All-air VAV system versus chilled-beam-system energy consumption at design and part-load conditions

At full design load and at 72% of design load, both systems must deliver the same amount of cooling to the space to maintain room temperature set point. Further reduction of load in the room results in all-air VAV systems delivering the same level of cooling and having to offset overcooling with parasitic reheat. Chilled-beam systems are able to reduce energy consumption by reducing cooling delivered to the space without the use of parasitic reheat.

By Jeff Scanes, Johnson Controls December 12, 2016

Learning objectives:

  • Inform consulting engineers on the benefits a chilled-beam system offers health care facilities.
  • Identify the best applications for chilled beams.
  • Learn why chilled beams contribute to energy savings as well as patient comfort and construction benefits.

Used in Europe for decades, chilled beams are gaining traction in health care facilities within the United States, both in new construction and retrofit applications. This energy-saving alternative to conventional HVAC systems uses a cooling coil to provide sensible cooling via circulated chilled water in the space, reducing air handler load and size.

Chilled beams come in both passive and active configurations. A passive chilled beam provides space cooling as warm air rises to the beam, is cooled, and then falls back toward the floor, creating convective air motion.
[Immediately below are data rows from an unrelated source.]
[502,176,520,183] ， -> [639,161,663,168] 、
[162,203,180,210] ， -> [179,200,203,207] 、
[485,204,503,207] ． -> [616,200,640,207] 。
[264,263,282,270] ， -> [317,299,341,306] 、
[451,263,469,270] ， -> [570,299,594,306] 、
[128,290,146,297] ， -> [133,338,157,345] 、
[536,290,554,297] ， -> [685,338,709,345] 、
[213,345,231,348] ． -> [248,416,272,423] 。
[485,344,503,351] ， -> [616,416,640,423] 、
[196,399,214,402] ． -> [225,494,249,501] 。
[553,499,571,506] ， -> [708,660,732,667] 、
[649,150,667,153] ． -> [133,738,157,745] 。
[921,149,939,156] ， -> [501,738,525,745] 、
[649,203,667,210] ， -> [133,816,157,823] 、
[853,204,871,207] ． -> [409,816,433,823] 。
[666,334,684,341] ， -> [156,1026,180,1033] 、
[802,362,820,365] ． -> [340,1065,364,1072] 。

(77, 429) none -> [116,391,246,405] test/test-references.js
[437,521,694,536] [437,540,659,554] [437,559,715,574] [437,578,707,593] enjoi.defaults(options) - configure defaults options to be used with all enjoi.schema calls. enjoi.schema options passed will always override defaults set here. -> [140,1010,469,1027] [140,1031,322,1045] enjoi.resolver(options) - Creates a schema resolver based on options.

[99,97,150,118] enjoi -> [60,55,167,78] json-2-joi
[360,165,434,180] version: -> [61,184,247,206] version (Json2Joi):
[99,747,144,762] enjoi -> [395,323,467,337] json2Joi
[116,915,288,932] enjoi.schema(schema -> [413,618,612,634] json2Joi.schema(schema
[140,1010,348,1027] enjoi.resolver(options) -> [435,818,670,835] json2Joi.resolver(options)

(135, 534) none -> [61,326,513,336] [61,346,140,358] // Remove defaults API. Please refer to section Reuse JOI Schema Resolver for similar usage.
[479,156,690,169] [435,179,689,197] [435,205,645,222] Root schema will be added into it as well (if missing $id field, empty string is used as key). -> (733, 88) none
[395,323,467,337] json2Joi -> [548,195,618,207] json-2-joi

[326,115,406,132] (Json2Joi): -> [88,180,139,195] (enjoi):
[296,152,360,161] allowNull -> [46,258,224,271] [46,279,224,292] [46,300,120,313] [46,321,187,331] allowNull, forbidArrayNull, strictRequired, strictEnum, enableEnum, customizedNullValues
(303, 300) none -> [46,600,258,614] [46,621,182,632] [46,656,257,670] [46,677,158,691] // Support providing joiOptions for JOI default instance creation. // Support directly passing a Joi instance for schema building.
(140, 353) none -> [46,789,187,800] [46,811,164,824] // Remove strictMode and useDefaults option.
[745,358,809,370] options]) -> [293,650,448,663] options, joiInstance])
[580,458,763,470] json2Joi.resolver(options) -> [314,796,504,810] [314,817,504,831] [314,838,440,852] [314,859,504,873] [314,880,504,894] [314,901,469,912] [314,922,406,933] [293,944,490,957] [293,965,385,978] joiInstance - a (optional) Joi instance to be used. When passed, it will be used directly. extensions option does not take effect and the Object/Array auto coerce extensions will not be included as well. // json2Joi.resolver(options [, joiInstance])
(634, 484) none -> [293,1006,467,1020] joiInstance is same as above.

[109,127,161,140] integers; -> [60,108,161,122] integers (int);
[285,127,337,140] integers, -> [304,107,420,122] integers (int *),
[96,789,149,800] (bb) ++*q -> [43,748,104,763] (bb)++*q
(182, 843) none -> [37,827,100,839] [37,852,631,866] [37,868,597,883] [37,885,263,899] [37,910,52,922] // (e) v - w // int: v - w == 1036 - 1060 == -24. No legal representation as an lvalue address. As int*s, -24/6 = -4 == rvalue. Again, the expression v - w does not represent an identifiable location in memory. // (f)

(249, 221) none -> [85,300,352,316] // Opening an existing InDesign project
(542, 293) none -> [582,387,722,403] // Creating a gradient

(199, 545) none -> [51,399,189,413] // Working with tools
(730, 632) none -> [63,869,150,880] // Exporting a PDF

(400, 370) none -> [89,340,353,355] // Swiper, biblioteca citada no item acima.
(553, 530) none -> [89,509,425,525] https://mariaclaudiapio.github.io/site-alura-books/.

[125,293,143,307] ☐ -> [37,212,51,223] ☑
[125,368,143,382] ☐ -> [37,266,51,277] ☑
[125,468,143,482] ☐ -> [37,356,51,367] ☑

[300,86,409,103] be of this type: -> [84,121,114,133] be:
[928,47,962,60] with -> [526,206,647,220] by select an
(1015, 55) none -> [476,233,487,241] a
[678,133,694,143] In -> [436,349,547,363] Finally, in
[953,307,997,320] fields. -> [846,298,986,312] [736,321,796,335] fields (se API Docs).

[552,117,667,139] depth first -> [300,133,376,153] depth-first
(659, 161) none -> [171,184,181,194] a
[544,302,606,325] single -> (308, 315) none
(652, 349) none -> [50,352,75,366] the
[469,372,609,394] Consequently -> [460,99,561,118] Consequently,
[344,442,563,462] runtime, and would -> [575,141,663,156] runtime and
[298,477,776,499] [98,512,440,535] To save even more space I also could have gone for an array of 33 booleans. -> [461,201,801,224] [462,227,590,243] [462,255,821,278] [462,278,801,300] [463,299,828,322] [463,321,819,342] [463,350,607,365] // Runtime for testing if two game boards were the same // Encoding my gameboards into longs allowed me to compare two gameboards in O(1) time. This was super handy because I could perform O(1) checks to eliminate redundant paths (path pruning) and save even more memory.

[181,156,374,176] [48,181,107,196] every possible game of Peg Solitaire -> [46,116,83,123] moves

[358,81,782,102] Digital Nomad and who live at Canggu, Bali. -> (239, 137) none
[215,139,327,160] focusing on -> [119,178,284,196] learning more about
An active chilled beam relies on air supplied from a remote air handler to induce room air across the chilled-water coil, increasing the sensible capacity as compared with passive chilled beams. In both cases, the beam uses water at a temperature that is higher than the temperature of water supplied to a conventional HVAC system, which significantly reduces chiller energy use. In addition, cooling is delivered via water with pumps rather than air with fans, resulting in additional energy savings.

Chilled beams minimize primary air requirements

In general, chilled-beam systems can be installed wherever the ratio of sensible cooling to latent cooling is no lower than 0.7. In other words, 70% of the cooling load is sensible cooling and 30% is latent cooling. An application like this is ideal for active chilled beams because it minimizes the amount of primary air that must be brought to the beam. Anything lower requires additional primary air to dehumidify the space, which in turn, increases the size of the air handler and ductwork, requires more energy to move the air, and begins to compromise the benefits a chilled-beam system delivers.

The best applications for chilled beams are spaces that exhibit a significant difference between the sensible cooling load and the airflow required for ventilation. A good example is a hospital laboratory where processes or equipment generate a considerable amount of dry heat. A conventional (all-air) HVAC system brings in 12 to 18 air changes per hour to handle the high cooling load. With a chilled-beam system, the number of air changes could be as low as six, reducing airflow by up to 300% and resulting in considerable energy savings.

Health care facilities benefit from chilled beams

Patient rooms within health care facilities with few people and relatively large spaces represent another good application for chilled beams, because they have high prescriptive ventilation rates per code and low sensible loads. ANSI/AHSRAE/ASHE Standard 170-2013, Ventilation of Health Care Facilities, requires that a minimum of four total air changes per hour is supplied to the patient room. Two of those air changes must be outside air. Recent revisions to the standard allow induced or recirculated air to count toward the non-outside-air changes, opening the door for chilled-beam technology and its ability to provide the necessary space cooling with just the two outdoor-air changes.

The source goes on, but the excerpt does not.